Sunday, January 6, 2008

Persepolis: War is Horrible, Family is Wonderful, Art is Beautiful, Quarter-Life Crises are Universal

Yesterday, while I was waiting for my landlord to restore water to my building, I went to Borders and read Persepolis.

Cover-to-cover, both parts, in one long sitting.

It was fantastic. I want to read it again to catch all of the parts I missed the first time. I wasn't familiar with much of the history (the Iran hostage crisis, yes, but everything else... no, unfortunately), so reading it -- especially with Satrapi's "jumping back and forth in time" narrative -- was like putting together a list; what happened when? Who did what to whom?

When the list became muddled, I gave it up and focused entirely on the characters. The Satrapi family is, after all, the heart of the story. I soon became enveloped in their world, mesmerized by the emotion revealed through pages of simple pen-and-ink:


(Image taken from Amazon's "Search Inside!" feature.)
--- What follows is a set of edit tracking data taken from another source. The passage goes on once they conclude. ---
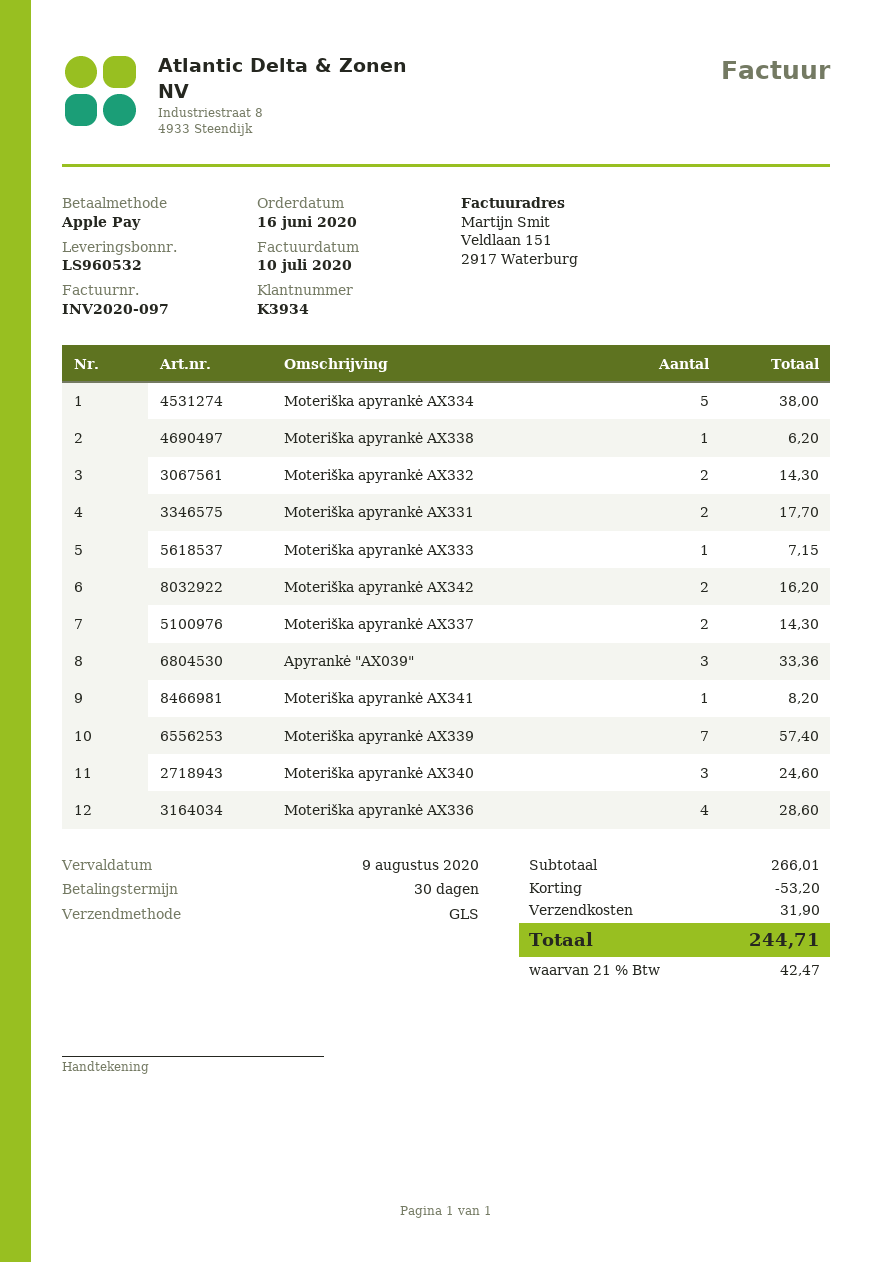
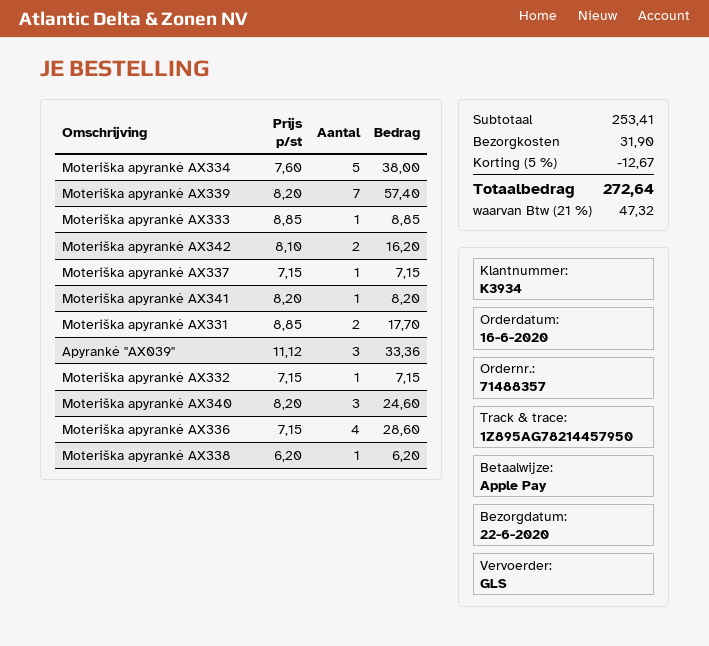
Moteriška apyrankė AX332: 2 for 14.30 -> 1 for 7.15
Moteriška apyrankė AX333: 1 for 7.15 -> 1 for 8.85
Moteriška apyrankė AX337: 2 for 14.30 -> 1 for 7.15
subtotal: 266.01 -> 253.41
discount: 53.20 -> 12.67
tax: 21% = 42.47 -> 21% = 47.32
total: 244.71 -> 272.64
By the time I reached the second half of the book, I was surprised to see how much I seemed to identify with the character of Marjane. She spent her childhood under the shadow of violence, bombings, and repressed liberty, after all, and I spent my childhood... well, here. But there she was, moved (by her parents, for her own safety) to a boarding house in a country halfway around the world where she didn't speak the language and didn't know anybody, and I thought "yeah, I've been there." The way she negotiated Austria was much the way in which I negotiated India.

Then there was the long section in which Marjane, alone over the holidays, realizes she has nothing to do with her time except read (this is the section in which she makes four trips to the supermarket in one day just because it puts her in contact with other people), and I thought "that's exactly what I am doing now."

Then, of course, the final chapters of the book, in which an adult Marjane, returned to Iran, tries to puzzle out what she should do with her life: should an educated woman pursue a career? a husband? children? How can a woman form an equal relationship with a male partner? How does this fit in with being a citizen who fights for social change? How much can one give up and still be oneself?

I thought "It's the quarter-life crisis!" Even in Iran. Even after a childhood without the privilege and entitlement characteristic of "quarter-life" Americans. Even after being sent away from one's family at fourteen and left to fend for oneself in a foreign country.

Even after a remarkably, unimaginably different life, Marjane and her friends ask themselves the same questions I (and my friends) ask. That's something worth considering.

I can't wait for the movie.


And...

When I got back to the apartment, there was water! Woo-hoo!